Page 35 of Duplicity

Ahandful of the kids had chosen to eat their lunch in Simon’s classroom. A couple of girls and Justice Spears, plus his buddies. Simon occupied himself with his laptop until Justice got up to toss his sub sandwich wrapper into the trash by Simon’s desk. Something he shouldn’t do, since it was only for paper. Technically, the kid needed to head all the way down to the cafeteria and dispose of the food wrapper in the big trash cans designated for that.

The teacher who used this classroom during the school year wasn’t going to want ants.

For the sake of the case, Simon wouldn’t mention it this first time it happened. He glanced over, leaned slightly toward the kid, and asked, “How did you do earlier on the quiz?”

There wasn’t much about the kid that came across as childish. He was a high school junior and probably passed for someone in his early twenties. Simon would put money down on the fact this kid had a fake ID. He probably used it to buy whatever he wanted, along with his father’s credit card.

Justice sniffed, shrugged. “I guess I did okay.”

“Anything you want to go over? I’m thinking you’ll pass the class at least, but I can fill in any gaps if you want.”

Everyone knew that gaps in math learning could cause a lack of understanding later, at a higher level. Although maybe everyone didn’t know that, and Simon simply assumed they did.

His experience of interacting with regular people was limited. What was normal supposed to be like? He had always stuck out to an extent. It was definitely easier to blend in as an adult. But even at Vanguard, he seemed to be an anomaly. To be fair, they hadn’t ever given him the impression that was a bad thing.

The kid shrugged again.

“When something is hard, it makes a difference whether you believe you can do it or not.” Simon tried to sound teacherly. “The mind is powerful, and we can block our own progress just because we don’t think we can do something.”

Peter’s suggestion that they should begin with this one person and flip the teenager to roll over on his family wasn’t a bad idea. But targeting a young man didn’t sit right with him. Not when it was unclear which of Justice’s family members were involved.

Justice might be in the middle of everything and as guilty as all of them. Or he might be trapped with no choice. The way the family had trapped Simon.

Justice said, “Football’s the same way. Coach said if you don’t believe you can catch the ball, then you’ll drop it.”

“Principles that apply to all kinds of things. Not just football.” Of course, football was a mystery to Simon. He’d read a book one time that had explained the game and the rules and how it all worked, but the book didn’t tell him why anyone would want to get all banged up like that.
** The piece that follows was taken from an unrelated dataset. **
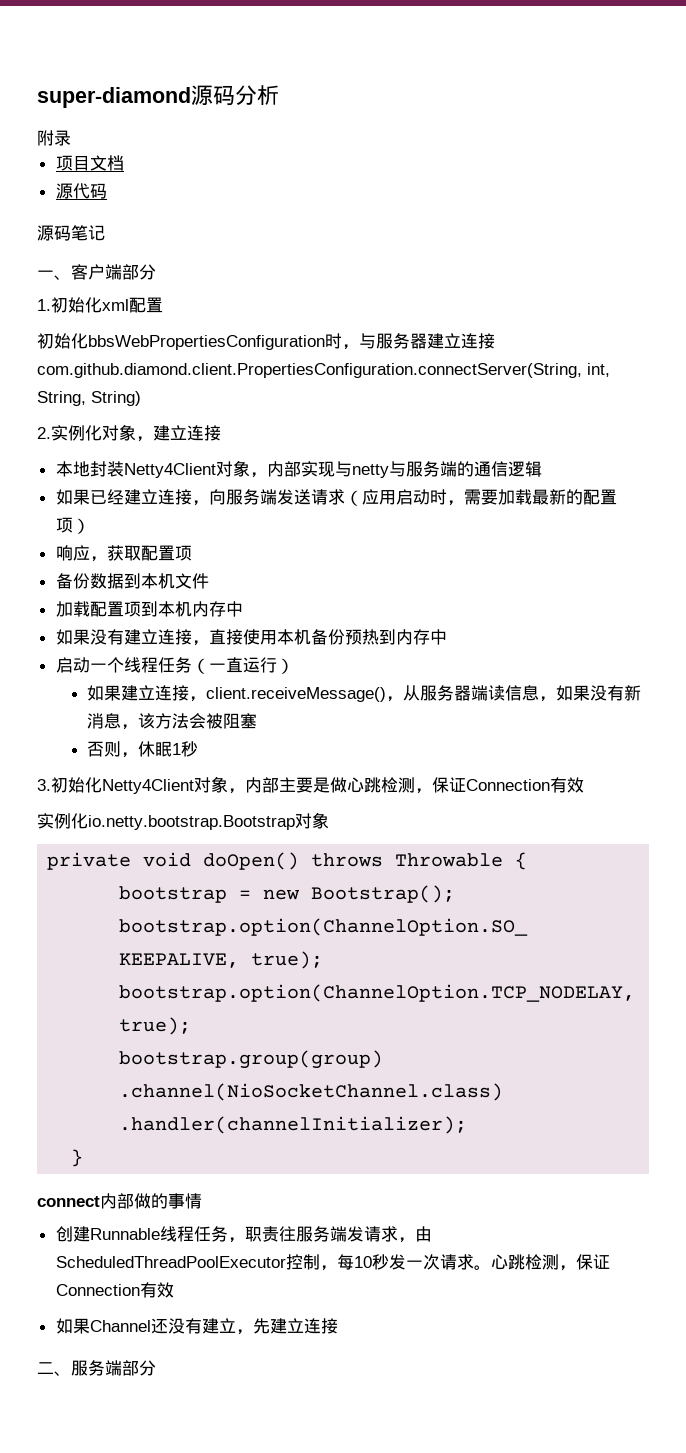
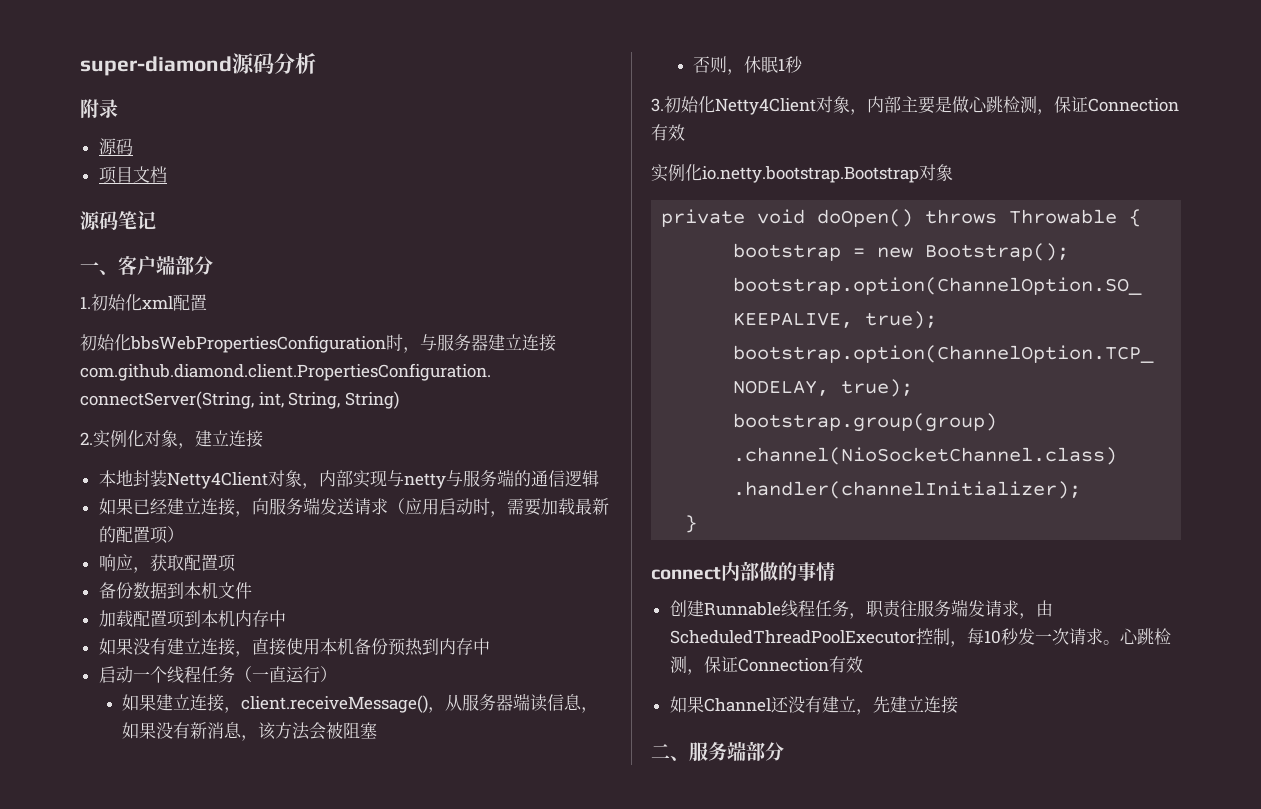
(71, 138) none -> [98,138,133,155] // 源码
[55,183,107,199] // 源代码 -> (167, 174) none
Justice wandered back to his seat, where one of his friends spoke quietly to him. Justice shook his head.

Simon was entirely too focused on the case to worry about whether they liked him as a teacher. He could see the appeal ofimparting learning into young minds and the rush of solving a case Peter got from success in a mission. Just like when Simon hacked a secure system and gained access.

But with his job, there were no lives at risk. When he messed with computers, no young minds would be forever altered by the things he said and did.

Even though this mission could fix what was broken inside him, it could, at the same time, cause harm to Justice. But what other choice was there? Justice was the gateway to his father or some other relative—maybe an uncle.

When Simon had run from the estate the night he escaped, he’d been chased by dogs and men with guns. It was only luck, or providence, that a delivery driver was on the street the moment he ran out into the middle of the road.

Maybe the driver knew exactly what happened on that estate because he’d said nothing about the crazed way Simon looked.

Simon had never been able to track the guy down. Or the road.

The bell rang, and the kids filed out. A minute or so later, an older man strolled in wearing jeans and a faded denim shirt with a visitor’s badge clipped to his shirt pocket. Bob Davis ran the Cold Case department at Vanguard. Peter’s boss, technically. They were close, and Simon occasionally got caught in that net, though not so much lately when Peter spent most of his time with Selena.

As much as he tried to get used to his life and the way it had been for a while, things were constantly changing.

Simon asked, “Are you going to tell me I’ll lose my job if I don’t let Vanguard help me?”

Bob set his phone on the desk. “I don’t need you to let me help you. I’m already here.”

“Under what pretense?”

Bob grinned. “I’m just the IT guy. Doing a spot check on the network.”

“Funny, because I recall you needing help just to print a PDF.” Simon snorted.

Bob chuckled. “Guess you should keep an eye on me, then you can make sure you fix whatever I break.” The old man frowned slightly. “Did you get anything from the kid just a second ago?”

So he had seen Simon talking to Justice Spears. “Trying to establish a rapport, mostly.”